US railroad operators are back on track
Despite being marginalised on the US stockmarket, American railroad companies have proved themselves stellar performers. What has caused this renewed growth?
Back in the 1890s, Charles Dow created a series of market indices designed to track the performance of the US stockmarket. The Dow Jones Industrial rose to become the world's most widely followed index. Dow himself, however, was a great believer in watching the Dow Jones Transport Index. Originally containing nine railroad and two other transport-related companies, this index measured the state of the backbone of the American economy. If the rails were healthy, so was the rest of the economy.
Today, the index contains 20 companies, of which just four are railroad operators, the remaining being split between trucking and airline businesses. But despite having been marginalised on the stockmarket, American railroad companies have been proving stellar performers during recent years. Share prices of the four largest listed companies have roughly doubled since 2004. In the past five years, the S&P 500 Railroad index (which is made up of the shares of these four top US carriers) climbed at an annual rate of 19%, or almost five times the rise of the broad-market S&P 500 index.
The chances are that this sector has even further to run. It was once considered a dying sector, but railroads are all of a sudden a high-margin growth business. America's rail transport volumes have increased 25% since 2002, with two factors crucial to this growth spurt: the increasing amount of coal being hauled across the country for energy production, and the fact that railroads are critical for distributing the ever-larger imports of goods from Asia.
Cleaner coal-burning technology and the political desire to become less dependent on foreign oil makes it likely that the US power sector's demand for locally produced coal will increase further. Also, with China and other parts of Asia having become the world's sweatshop, the amount of goods entering the US through ports will continue to grow. Trucks could compete for this growing business, but railroads are able to transport the same amount of goods for a third of the energy that a truck would use. Moreover, road congestion has doubled in the US since 1990.
This strong growth comes in a sector where competition has been virtually eliminated. Mergers reduced the number of big railroad operators to two in the East and two in the West. Unlike airlines, this is not a business that new competitors can enter easily. Anyone can buy a few airplanes, but try setting up a new network of railways! Not only is there little competition among US railroads, but these companies have also become very efficient. They have benefited mightily from terminating unprofitable routes during the period of industry consolidation. The train crews have been reduced from five workers to two, with a new push to cut that number to one.

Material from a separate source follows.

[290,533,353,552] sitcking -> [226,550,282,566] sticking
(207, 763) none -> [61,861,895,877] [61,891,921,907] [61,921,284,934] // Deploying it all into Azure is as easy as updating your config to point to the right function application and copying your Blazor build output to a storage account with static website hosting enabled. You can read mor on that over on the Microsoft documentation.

The revival of the US railroad industry is fascinating to watch as it goes to show how a once written-off business can unexpectedly flourish again. Besides, it's a business steeped in history and romance (especially for those among you who owned their own miniature railway as a child). On top of all that, owning some of these shares (see below) could prove to be a lucrative (and safe) investment for years to come.
The four best shares in the sector
Two investment banks have upped their forecasts on CSX (NYSE:CSX, $63.67) in recent weeks, predicting healthy profits per share of $4.34. CSX is the largest railroad in the eastern US with 22,000 miles of tracks. It expects 12%-14% annual earnings growth over the next five years as more freight is pushed onto rails and is well worth investigating. America's number two operator, Burlington Northern Santa Fe (NYSE:BNI, $75.24) is particularly geared towards the coal sector. The company owns the largest network of rails in the red hot Powder River Basin in Wyoming, a remote area with huge reserves of low-sulphur coal. That spells out juicy freight rates for BNSF, which is sharply down on its 52-week high of $88 on 19 April, and looking attractive.

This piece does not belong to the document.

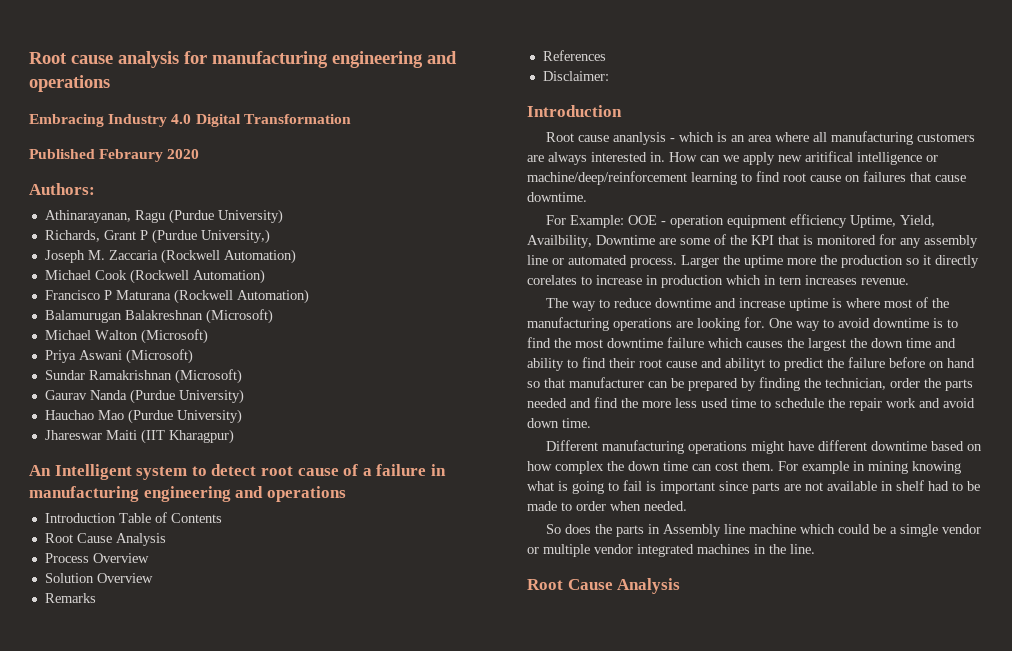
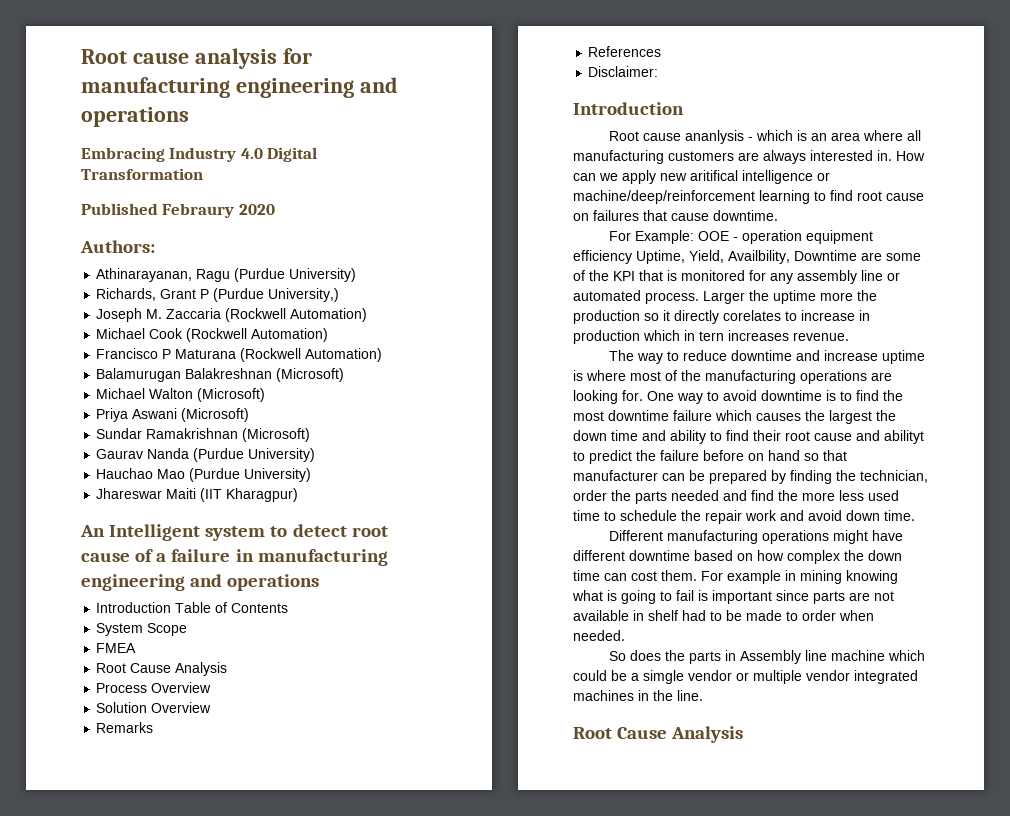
(222, 518) none -> [96,623,188,636] [96,643,137,653] // System Scope // FMEA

The biggest fish in the pond is Union Pacific (NYSE:UNP, $87.30) part of the original Dow Jones Transport Index. It operates 32,400 miles of tracks in 23 states, covering two-thirds of the US. With a 2007 consensus earnings estimate of $6.45 per share, the shares look cheap given the strength of the business model and growth prospects. Norfolk Southern Corporation (NYSE:NSC, $49.55) is a $20.9bn company that has doubled in value since 2004 and now trades at a 2007 p/e of 13. In fiscal year 2005, the company had a healthy pre-tax profit margin at 25%.